Generally speaking, Storrs does the savory and Benvenuti the sweet, though there's a constant exchange of ideas.
"I think, for Leather and I, if we were going to do doughnuts, it needed to be inspiring," says Benvenuti. "We're basically using the doughnut as the boundary for whatever we want creatively."
What also sets Fills apart is its levain-based dough, which is mixed daily starting around 3 am, since it needs four hours of proofing.
"With levain versus sourdough starter, you're not oversouring it," says Benvenuti. "So you get all of those lovely sweet notes."
But not too sweet, which is what brought Storrs into the fold.
"I don't love doughnuts personally, probably because I find them to be toothachingly sweet," he says. "But Katherine's dough has this marvelous, very gentle sweetness, a super tang from the levain, and an airiness that's kind of hard to describe."

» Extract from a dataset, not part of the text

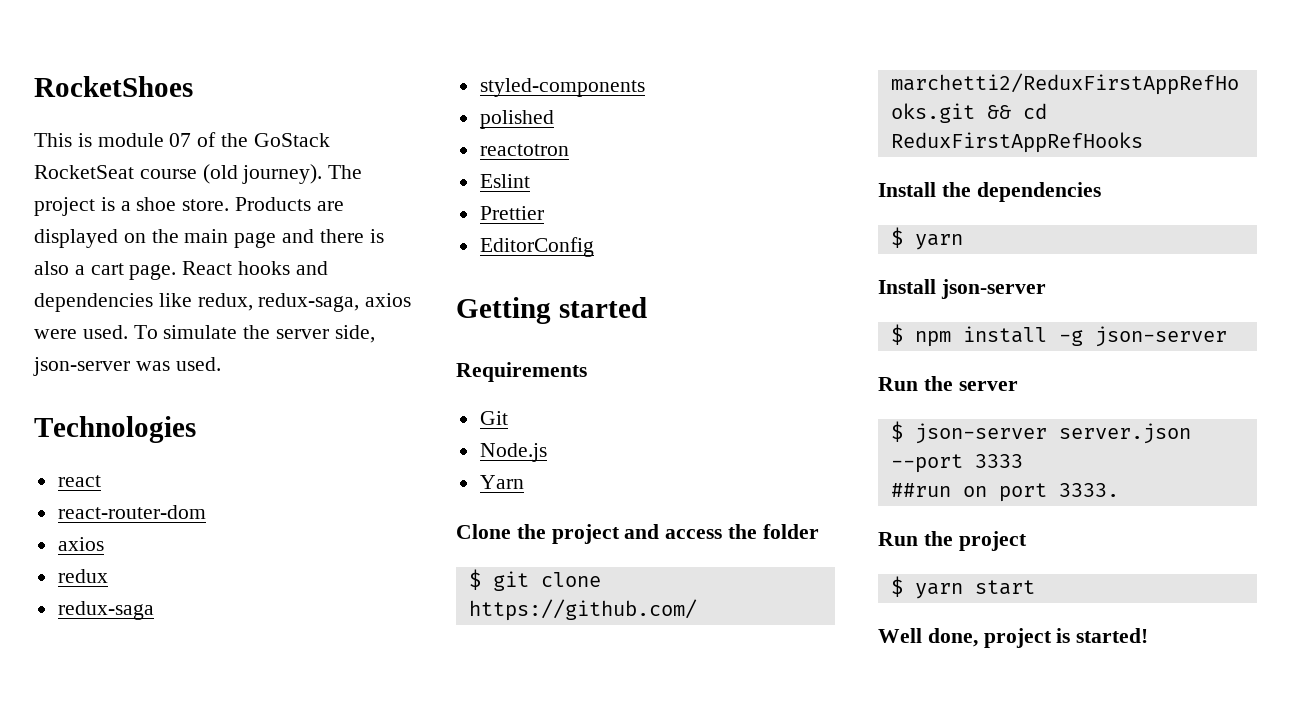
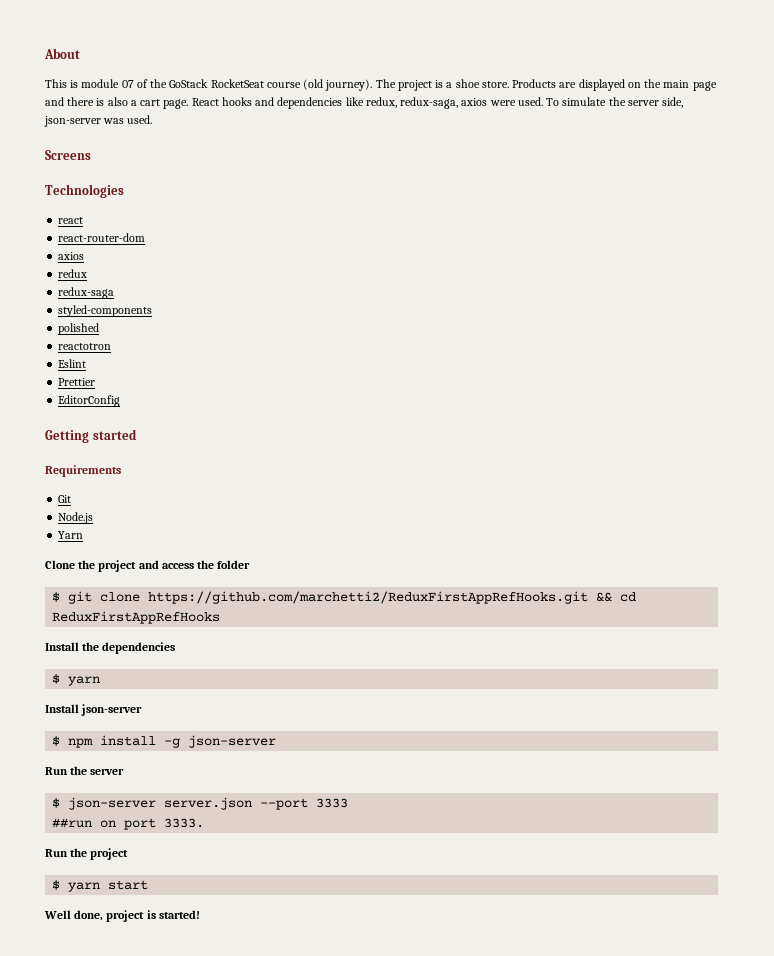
[34,76,193,97] RocketShoes -> [44,48,80,59] About
(221, 364) none -> [45,150,91,160] // Screens

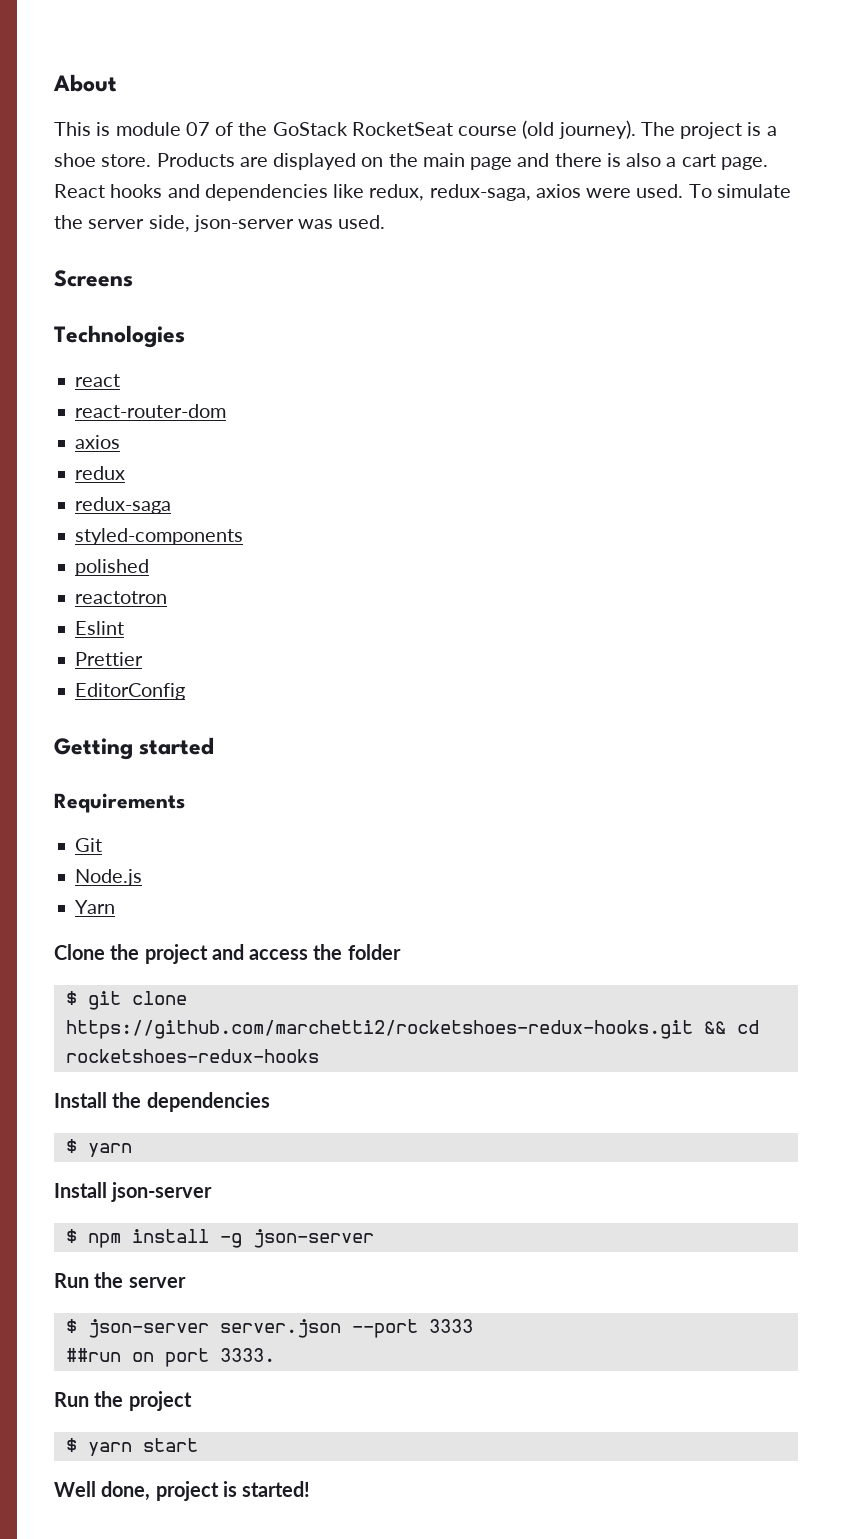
[148,591,589,604] https://github.com/marchetti2/ReduxFirstAppRefHooks.git -> [65,1020,693,1039] https://github.com/marchetti2/rocketshoes-redux-hooks.git
[52,611,221,624] ReduxFirstAppRefHooks -> [65,1049,319,1063] rocketshoes-redux-hooks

Fills' opening menu includes such flavors as white chocolate passionfruit, masala chai, chocolate hazelnut, and a fairly traditional Boston creme. Storrs' first special was a chicken liver mousse donut with grape mostarda glaze and fried onions—elements of a dish you certainly would have ordered without hesitation along with a bottle of gamay noir at Noble Rot. This week, you'll find a manchego cream doughnut topped with Marcona almonds, more manchego and what Benvenuti calls quince pâte de fruit ($4.50), but which Fills' Instagram identified as—pun alert—"quince leather."
Here are the details on four Fills donuts from the usual menu:
Cinnamon Apple ($3.25)
Despite the most traditional Berliner being, essentially, a jelly doughnut, Benvenuti plans to use only seasonal fruit, even when it's cooked. Her apple butter filling—made from Kiyokawa Family Orchards Mountain Rose apples—has the freshness of homemade applesauce. It's topped with a cinnamon buttermilk glaze.

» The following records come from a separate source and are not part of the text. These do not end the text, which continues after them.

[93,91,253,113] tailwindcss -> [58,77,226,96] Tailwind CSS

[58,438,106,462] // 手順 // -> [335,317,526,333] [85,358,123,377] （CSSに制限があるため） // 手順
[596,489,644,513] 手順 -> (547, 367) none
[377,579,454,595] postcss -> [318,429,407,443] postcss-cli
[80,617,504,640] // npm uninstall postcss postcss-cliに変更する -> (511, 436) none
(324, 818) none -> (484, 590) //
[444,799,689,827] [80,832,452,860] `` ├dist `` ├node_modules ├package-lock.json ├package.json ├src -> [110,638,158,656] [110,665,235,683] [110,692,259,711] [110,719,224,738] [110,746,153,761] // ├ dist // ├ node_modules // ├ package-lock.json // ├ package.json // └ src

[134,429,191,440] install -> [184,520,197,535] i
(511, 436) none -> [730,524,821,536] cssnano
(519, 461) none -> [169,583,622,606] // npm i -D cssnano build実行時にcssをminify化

"I really want people to get used to things leaving and coming back," Benvenuti says. "So, goodbye apricots, hello apples. Goodbye apples, hello Meyer lemons. That flow that's pretty natural to chefs can be so easily represented in the doughnut shop."
Pimento Cheese ($3)
Call it a lunch doughnut. Or a kolache-doughnut hybrid. When Storrs suggested this one, Benvenuti responded: "That's ridiculous! I'm totally into it."

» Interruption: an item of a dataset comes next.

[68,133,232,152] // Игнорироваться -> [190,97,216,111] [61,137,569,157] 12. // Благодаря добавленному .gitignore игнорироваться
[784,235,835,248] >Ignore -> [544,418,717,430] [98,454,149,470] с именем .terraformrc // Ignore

On first bite, you might expect this doughnut's blob of orange cream to have a little sweetness, à la red bean paste. But nope, it's a straight-up spicy-savory blend of cheddar, cream cheese, roasted peppers, Mama Lil's Peppers, cayenne, mayonnaise, mustard and salt, topped with hot honey glaze and more than a few pinches of toasted sesame seeds.
Breakfast Sandwich ($6)
Is a doughnut a sandwich? It is if you've got unfilled, day-old doughnuts. "Honestly, the time that they sit overnight is one of the ingredients," says Storrs. "The dough has a bit more tooth to it." The doughnuts, which are probably less sweet than Hawaiian rolls, are cut in half, griddled in butter and filled with a "quick scramble" of bacon and eggs, plus a chile aioli. You can also add cheese for an extra 50 cents. "The pro move is pimento cheese," says Storrs.
Maple Bacon Butterscotch ($4)
Yeah, they went there.
"We didn't want it to be just a maple bacon doughnut," says Benvenuti. "And using bacon in general, it was hard to do without feeling, um…"
"Derivative," Storrs says.
One of Benvenuti's inspirations for Fills' version of the Voodoo Doughnut stalwart was a dish called "bacon, butterscotch, apple, thyme" from the Chicago restaurant Alinea. It's also basically a butterscotch budino doughnut. The earthy and sophisticated custard begins with handmade caramel and is finished with single malt scotch. The doughnut also gets a propane torch at pickup, to "wake up" and crisp the bacon.
"Is it an homage, a nod?" asks Storrs. "It is. But it's also a flex. Like, 'Look what we did with your crappy maple bacon doughnut.'"
Fills Donuts, 1237 SW Washington St., 503-477-5994, fillsdonuts.com. 8 am-2 pm Wednesday-Sunday.